Aim of the exercise: Could you reproduce the lines below from the one with "[52,941,198,975] 465 VIEWS" through the one with "[22,206,937,876] [image] |"? Keep both ends and add nothing.

Exercise materials:
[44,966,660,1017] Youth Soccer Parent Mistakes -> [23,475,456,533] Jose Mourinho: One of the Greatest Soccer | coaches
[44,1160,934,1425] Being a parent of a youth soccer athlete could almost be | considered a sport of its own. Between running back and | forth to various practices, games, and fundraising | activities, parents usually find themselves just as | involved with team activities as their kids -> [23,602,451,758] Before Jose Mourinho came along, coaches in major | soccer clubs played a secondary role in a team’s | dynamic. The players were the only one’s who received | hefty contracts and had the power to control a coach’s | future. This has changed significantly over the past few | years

* * *

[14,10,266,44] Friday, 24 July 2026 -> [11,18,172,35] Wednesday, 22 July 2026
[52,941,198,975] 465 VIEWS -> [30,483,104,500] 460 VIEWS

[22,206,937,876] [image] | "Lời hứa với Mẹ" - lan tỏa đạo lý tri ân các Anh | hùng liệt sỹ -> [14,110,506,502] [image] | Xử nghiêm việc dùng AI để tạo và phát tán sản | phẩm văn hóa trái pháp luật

Response box:
[52,941,198,975] 465 VIEWS -> [30,483,104,500] 460 VIEWS

[22,206,937,876] [image] | "Lời hứa với Mẹ" - lan tỏa đạo lý tri ân các Anh | hùng liệt sỹ -> [14,110,506,502] [image] | Xử nghiêm việc dùng AI để tạo và phát tán sản | phẩm văn hóa trái pháp luật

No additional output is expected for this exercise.